## WORK TASK
Which lines run from the one containing "Geldbörse - Ironweed: 3 -> 2" to the end of the entries? Copy them exactly, both ends included, and give nothing else.

══ DATA FOR THE TASK

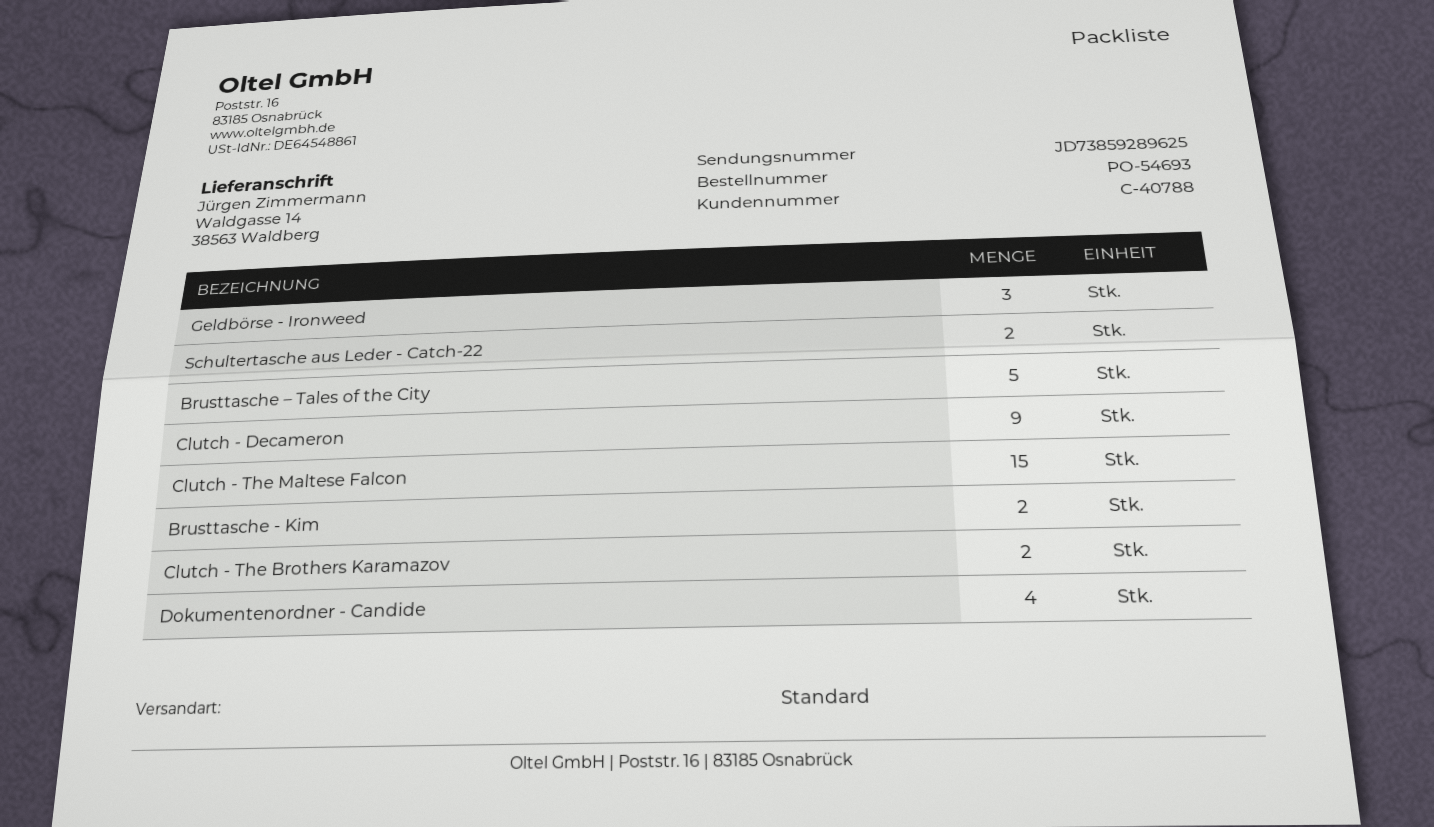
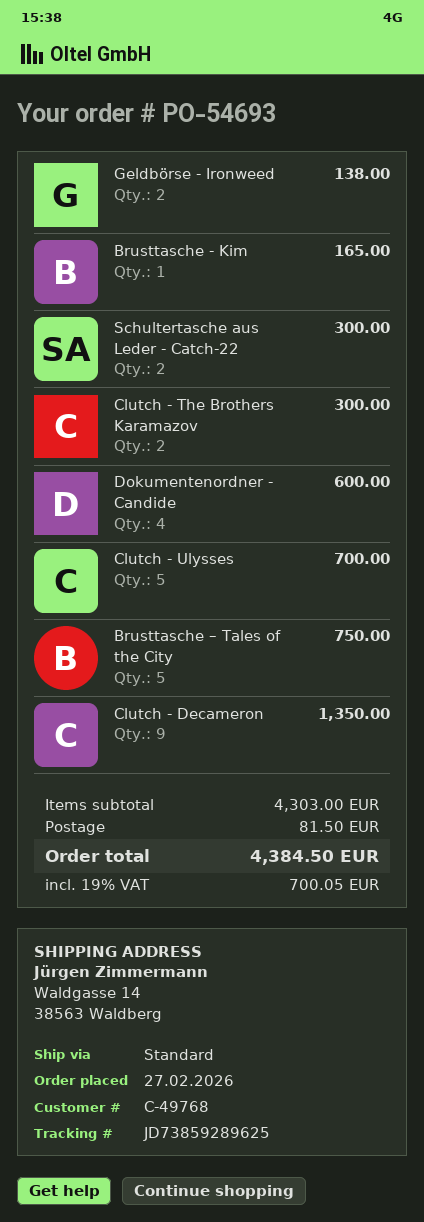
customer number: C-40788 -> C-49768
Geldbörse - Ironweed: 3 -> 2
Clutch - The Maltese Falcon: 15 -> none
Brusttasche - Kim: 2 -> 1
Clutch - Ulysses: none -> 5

════

## EXPECTED OUTPUT
Geldbörse - Ironweed: 3 -> 2
Clutch - The Maltese Falcon: 15 -> none
Brusttasche - Kim: 2 -> 1
Clutch - Ulysses: none -> 5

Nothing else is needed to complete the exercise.